Kitaplar, bizim iç dünyamızı zenginleştirir ama bu
zenginliğin kaynağı hep biz olmalıyız diye düşünürüm. Okuduğumuz kitaplar vardır, bizi keyifli bir
yolculuğa çıkarırlar. Ya
okumadıklarımız? Bilir misiniz, onlar da
beni hüzünlendirirler. Aralarında
okunması gerekenler vardır, okunacak olanlar vardır ve mutlaka okunması
gerekenler vardır.
Birkaç yıldır hep aynı rüyayı görüyorum. Bu rüyada kahverengi, dikdörtgen biçiminde,
köşeleri sivri bir bavulum var. Trenin
merdivenlerinden çıkıyorum. Vagona tam
ayağımı atmak üzereyim ki bavulum açılıyor ve kitaplarım etrafa saçılıyor. Bavulum kitaplarla dolu. İnip alelacele onları topluyorum. Tam bavulumu kapatıyorum ki kalkışı haber
veren düdük son kez ötüyor ve tren hareket ediyor. Kitaplarım, bavulum ve ben ortada
kalıveriyoruz. Başka bir şehre gidecek
olan bir treni beklemeye başlıyorum. Ama
bavulum merdivenlerde yeniden açılıyor.
Kitaplarım her tarafa saçılıyor.
O treni de kaçırıyorum. Bazen
kaçırdığım trenleri sayıyor, istasyonun ortasında bavulumun üstüne oturup
ağlamaya başlıyorum. Sonra aynı sahneler
tekrarlanıyor.
İşte
sevgili okurlar, benim okuma serüvenim böyle. Ya sizinki?
Bir
süre önce bir dergide Pierre Bayard adında Fransız yazın eleştirisinin en
yaratıcı isimlerinden biri olarak kabul edilen bir araştırmacı “Okumadığımız kitaplar hakkında nasıl
konuşuruz” başlıklı bir deneme kitabı yayınlamış. Son zamanlarda pek az
eser toplumun ilgisini çekmesine rağmen bu kitap birden bire satış
rekorları kırmaya başlamış, yirmi kadar yabancı dile çevrilmiş. Bu rağbetin sırrının yazarın içtenlikle
ve ince bir mizahla eserini sunması olduğu söyleniyor. Bu deneme kitabında, Pierre Bayard,
özellikle kültürü ve okuma biçimimizi sorguluyor. Bayard eserinde Umberto Eco’nun “Gülün
Adı” romanına oldukça fazla göndermeler yapmış.

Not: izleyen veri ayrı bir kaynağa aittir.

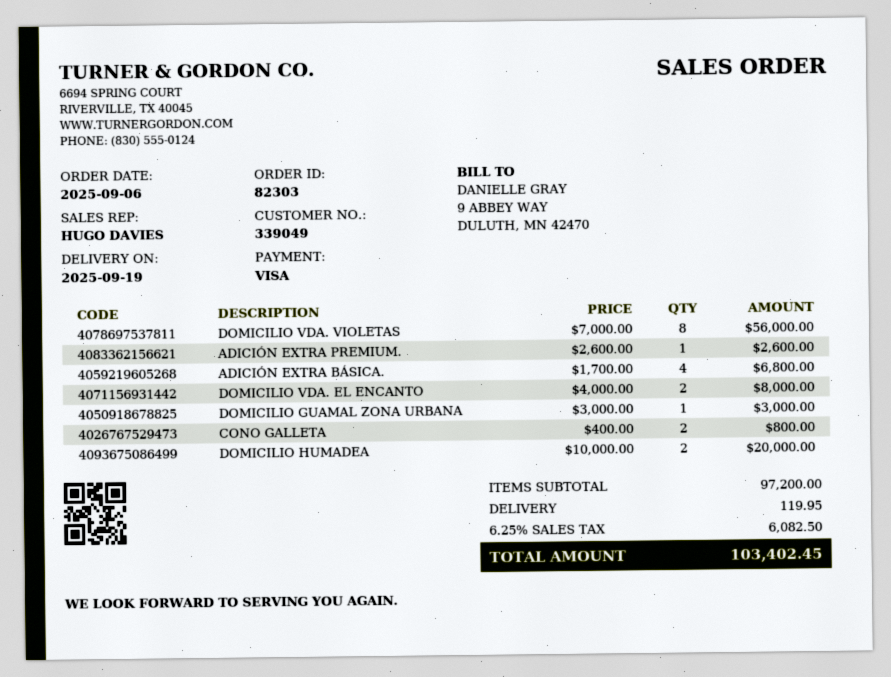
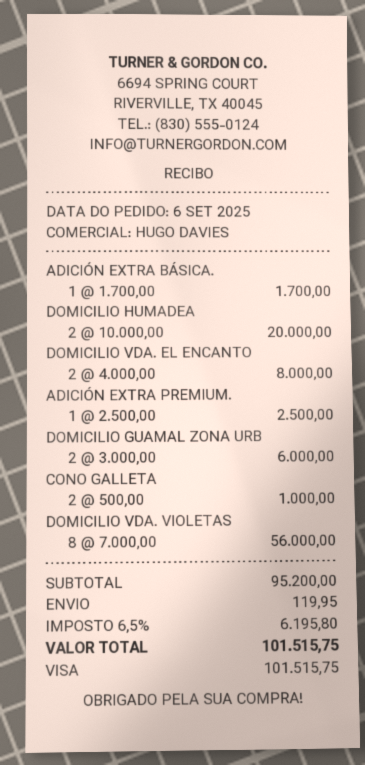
ADICIÓN EXTRA PREMIUM.: 1 x 2600.00 = 2600.00 -> 1 x 2500.00 = 2500.00
ADICIÓN EXTRA BÁSICA.: 4 x 1700.00 = 6800.00 -> 1 x 1700.00 = 1700.00
DOMICILIO GUAMAL ZONA URBANA: 1 x 3000.00 = 3000.00 -> 2 x 3000.00 = 6000.00
CONO GALLETA: 2 x 400.00 = 800.00 -> 2 x 500.00 = 1000.00
subtotal: 97200.00 -> 95200.00
tax: 6.25% = 6082.50 -> 6.5% = 6195.80
total: 103402.45 -> 101515.75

Aslında Umberto Eco da Pierre Bayard kadar şakacı ve paradoksları
seven bir entelektüel olduğu için 17 Kasım 2007 de “New York Public Library”de
yaptıkları söyleşi “Okumak nedir?”ve“Okumadığımız kitaplardan nasıl söz
ederiz?” üzerinde odaklanmış. Tesadüfen
elime geçen bu söyleşiyi sizlerle paylaşmak, sizlere bu konuda bu iki yazarın okuma
üzerine düşüncelerini aktarmak istiyorum.
Umberto
Eco Pierre Boyard’a büyük ölçüde katılıyor. Umberto Eco, özellikle insanlığın
gelişme süreci ve yayınlanan eserlerin sayısının çokluğu göz önüne
alındığında, tek bir insanın yaşam süresinin hepsini okumaya
yetmediğini söylüyor. Hal böyle olunca, insan zorunlu olarak okumadığı
kitaplardan da konuşur oluyor. Kişi
edebiyat tarihi okutulan bir okulda eğitim görmüşse doğal olarak başka yapıtlar
hakkında da bilgi edinebiliyor. Buna
örnek olarak kendini gösteriyor ve kendinin de bazı İtalyan başyapıtlarını
okumadığını rahatlıkla söylüyor.
Pierre
Bayard bunun üzerine şaşırarak soruyor:
“Nasıl, ne gibi yani?”
Umberto
Eco şöyle yanıtlıyor: Boiardo’nun
“Orlando İnnamorato”su… Ama tam bir okuma yapmamış olsam da hakkında
yirmi dakika konuşabilirim. Aristo ve Tasso ile
bağlarını açıklayabilirim. Çünkü o metinlerle
ilişkisine bakarak onların arasına yerleştirmeyi öğrendim.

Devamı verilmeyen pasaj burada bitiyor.